Primauté de la Constitution française réaffirmée par les plus hautes juridictions

En France, la jurisprudence a affirmé à plusieurs reprises la primauté de la Constitution sur les traités internationaux. En la matière, il existe une abondante jurisprudence française qui refuse d’écarter la Constitution au bénéfice des traités internationaux. Ce refus a été réaffirmé par trois institutions juridiques de premier plan : le Conseil Constitutionnel Français (CC), le conseil d’Etat français (CE) et la Cour de Cassation française.

Le Conseil Constitutionnel français a fait prévaloir la constitution sur le traité lorsque le droit d’asile international a été écarté au bénéfice du droit d’asile constitutionnel (décision N° 93-325 DC du 13 août 1993). Et pour la transposition des directives de l’Union européenne (décision N° 2004-496 DC du 1er juillet 2004 visant l’article 88-1 de la constitution), le CC français dit que la transposition en droit interne d’une directive communautaire résulte d’une exigence constitutionnelle à laquelle il ne pourrait être fait obstacle qu’en raison d’une disposition expresse contraire à la constitution.

La primauté de la constitution sur les traités a également été confirmée par le Conseil d’État, pour lequel un principe fondamental, reconnu par les lois de la République, prime un traité d’extradition ratifié (CE, ass, 8 juillet 1996, req n°169219, Koné). Le CE a également reconnu la primauté de la Constitution dans la hiérarchie des normes à l’occasion de l’arrêt Sarran, lié à l’évolution institutionnelle de la Nouvelle-Calédonie, qui constitue aujourd’hui « l’un des arrêts les plus importants de l’histoire de la Vème République en matière de hiérarchie des normes » comme le rappelle le Pr Alland (CE, Ass., 1998 req n°200286, Sarran). Enfin, cette primauté a été réaffirmée par la Cour de cassation avec l’arrêt Fraisse en 2000 ( Cass. Plén.,2 juin 2000, n°99-60274) qui réaffirme la primauté de la Constitution sur les engagements internationaux.

Insécurité juridique

Il en va de même pour le dilemme entre le droit constitutionnel et le droit européen. Dans la mesure où c’est la souveraineté nationale qui a autorisé la primauté du droit communautaire, on peut considérer que la constitution reste au sommet de la pyramide juridique. Dans son arrêt syndicat national de l’industrie pharmaceutique du 2 décembre 2001, le conseil d’État rappelle que le principe de la primauté du droit communautaire ne saurait conduire dans l’ordre interne à remettre en cause la suprématie de la Constitution.
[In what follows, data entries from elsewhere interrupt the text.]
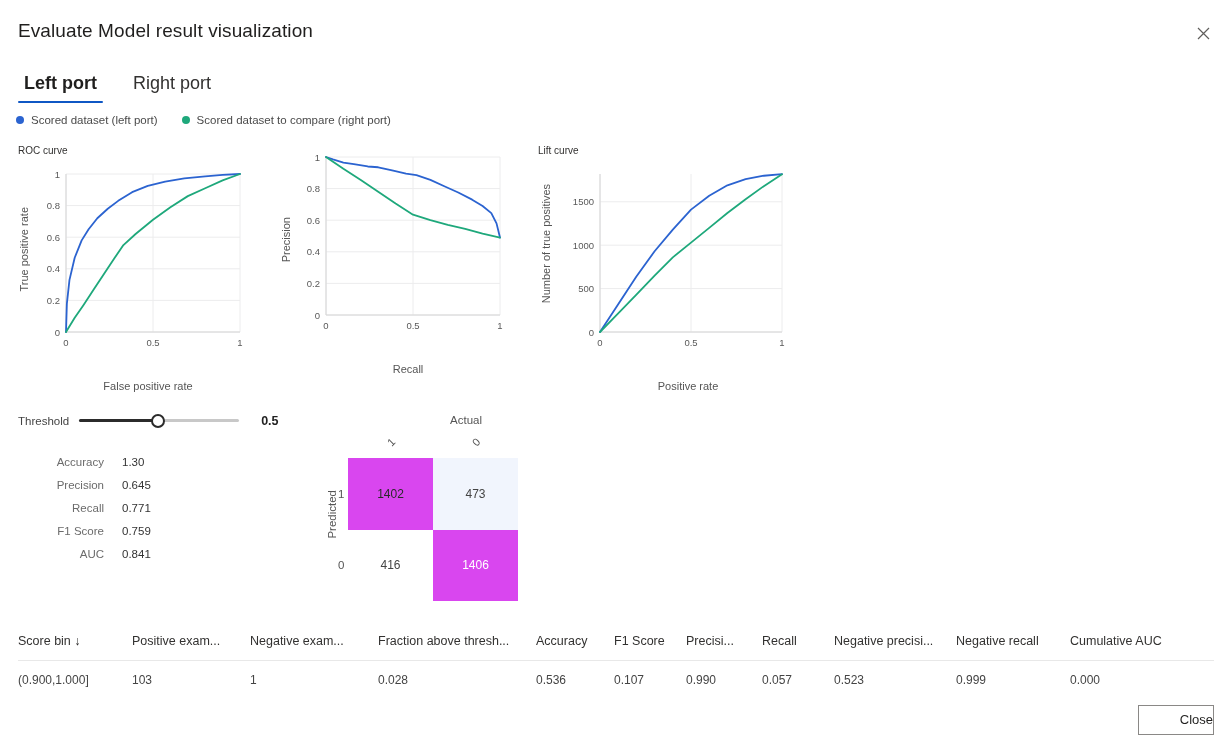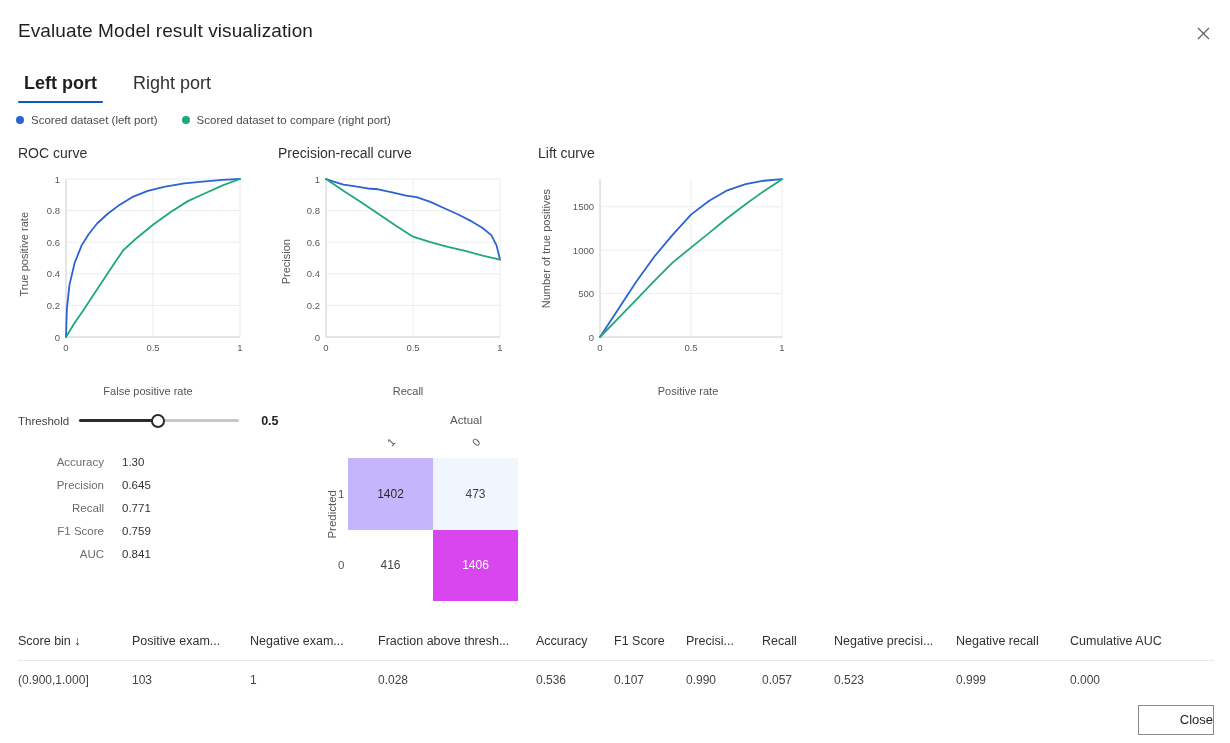--- a/index.html
+++ b/index.html
@@ -39,21 +39,21 @@
   }
 
   
   .legend{position:absolute;left:16px;top:114px;display:flex;gap:24px;align-items:center;}
   .legend-item{display:flex;align-items:center;gap:7px;font-size:11.5px;color:#4a4a4a;}
   .legend-dot{width:8px;height:8px;border-radius:50%;display:inline-block;}
 
   
   .charts{position:absolute;left:0;top:145px;width:1230px;height:245px;}
   .chart{position:absolute;top:0;}
-  .chart-title{font-size:14px;color:#323130;margin-bottom:6px;}
+  .chart-title{font-size:10px;color:#323130;margin-bottom:6px;}
   .plot-wrap{position:relative;}
   .axis-label-y{
     position:absolute;writing-mode:vertical-rl;transform:rotate(180deg);
     font-size:11px;color:#555;white-space:nowrap;
   }
   .axis-label-x{
     position:absolute;font-size:11px;color:#555;text-align:center;
   }
 
   
@@ -172,21 +172,20 @@
             <line x1="48" y1="12" x2="48" y2="170" stroke="#d6d6d6" stroke-width="1"></line>
             <line x1="48" y1="170" x2="222" y2="170" stroke="#d6d6d6" stroke-width="1"></line>
             <polyline points="48,170 48.87,141.56 51.48,117.86 56.7,95.74000000000001 63.66,78.36 70.62,67.3 79.32,56.24000000000001 89.75999999999999,46.75999999999999 100.19999999999999,38.860000000000014 114.12,30.169999999999987 129.78,23.849999999999994 147.18,19.584000000000003 166.32,16.424000000000007 187.20000000000002,14.370000000000005 204.6,12.948000000000008 222,12" fill="none" stroke="#2b63d0" stroke-width="1.8" stroke-linejoin="round" stroke-linecap="round"></polyline>
             <polyline points="48,170 56.7,155.78 65.4,143.14 75.84,127.34 86.28,111.53999999999999 96.72,95.74000000000001 105.42,83.1 117.60000000000001,72.04 135,57.82000000000001 152.39999999999998,45.17999999999999 169.8,34.120000000000005 187.20000000000002,26.22 204.6,18.319999999999993 222,12" fill="none" stroke="#1ea87b" stroke-width="1.8" stroke-linejoin="round" stroke-linecap="round"></polyline>
           </svg>
         <div class="axis-label-x" style="left:20px;top:218px;width:220px;">False positive rate</div>
       </div>
     </div>
 
     <div class="chart" style="left:278px;width:250px;">
-      <div class="chart-title">Precision-recall curve</div>
       <div class="plot-wrap" style="height:220px;">
         <div class="axis-label-y" style="left:2px;top:72px;">Precision</div>
         <svg id="svg-pr" width="250" height="200" style="position:absolute;left:0;top:0;">
             <line x1="48" y1="170" x2="222" y2="170" stroke="#ececed" stroke-width="1"></line>
             <text x="42" y="173.5" text-anchor="end" font-size="9.5" fill="#595959" font-family="&quot;Liberation Sans&quot;, sans-serif">0</text>
             <line x1="48" y1="138.4" x2="222" y2="138.4" stroke="#ececed" stroke-width="1"></line>
             <text x="42" y="141.9" text-anchor="end" font-size="9.5" fill="#595959" font-family="&quot;Liberation Sans&quot;, sans-serif">0.2</text>
             <line x1="48" y1="106.8" x2="222" y2="106.8" stroke="#ececed" stroke-width="1"></line>
             <text x="42" y="110.3" text-anchor="end" font-size="9.5" fill="#595959" font-family="&quot;Liberation Sans&quot;, sans-serif">0.4</text>
             <line x1="48" y1="75.2" x2="222" y2="75.2" stroke="#ececed" stroke-width="1"></line>
@@ -274,21 +273,21 @@
 
   <div class="cm">
     <div class="cm-actual">Actual</div>
     <div class="cm-coltick" style="left:58px;top:26px;">1</div>
     <div class="cm-coltick" style="left:143px;top:26px;">0</div>
     <div class="cm-predicted">Predicted</div>
     <div class="cm-rowtick" style="left:8px;top:78px;">1</div>
     <div class="cm-rowtick" style="left:8px;top:149px;">0</div>
 
     <div class="cm-grid">
-      <div class="cm-cell" style="left:0;top:0;background:#c4b5fd;color:#2a2a2a;">1402</div>
+      <div class="cm-cell" style="left:0;top:0;background:#d946ef;color:#2a2a2a;">1402</div>
       <div class="cm-cell" style="left:85px;top:0;background:#f1f5fd;color:#444;">473</div>
       <div class="cm-cell" style="left:0;top:71.5px;background:#ffffff;color:#444;">416</div>
       <div class="cm-cell" style="left:85px;top:71.5px;background:#d946ef;color:#ffffff;">1406</div>
     </div>
   </div>
 
   <div class="table">
     <div class="thead" id="thead">
         <div class="th" style="width: 104px;">Score bin ↓</div>
         <div class="th" style="width: 108px;">Positive exam...</div>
Ainsi, en refusant d’appliquer les dernières décisions de la Cour africaine des peuples, la Côte d’Ivoire n’invente rien et défend, en fait, sa souveraineté, à la façon de la France. La position de refus d’exécuter l’arrêt de la Cour africaine annoncée par le président de la République Alassane Ouattara à Bouaflé trouve son fondement dans le retrait de la Côte d’ivoire du protocole de cette cour.

Avec ce retrait de compétence, l’État ivoirien ne permet plus à la cour de « recevoir des requêtes d’individus et d’organisations non gouvernementales », mais reste « respectueux des instruments juridiques internationaux auxquels il a souscrit ». Selon ce dernier, l’ordre donné par la CADHP de suspendre le mandat d’arrêt contre l’ancien seigneur de guerre Guillaume Soro, « porte atteinte à la souveraineté de l’État, à l’autorité et au fonctionnement de la justice [et] sape les bases de l’État de droit par l’instauration d’une véritable insécurité juridique ».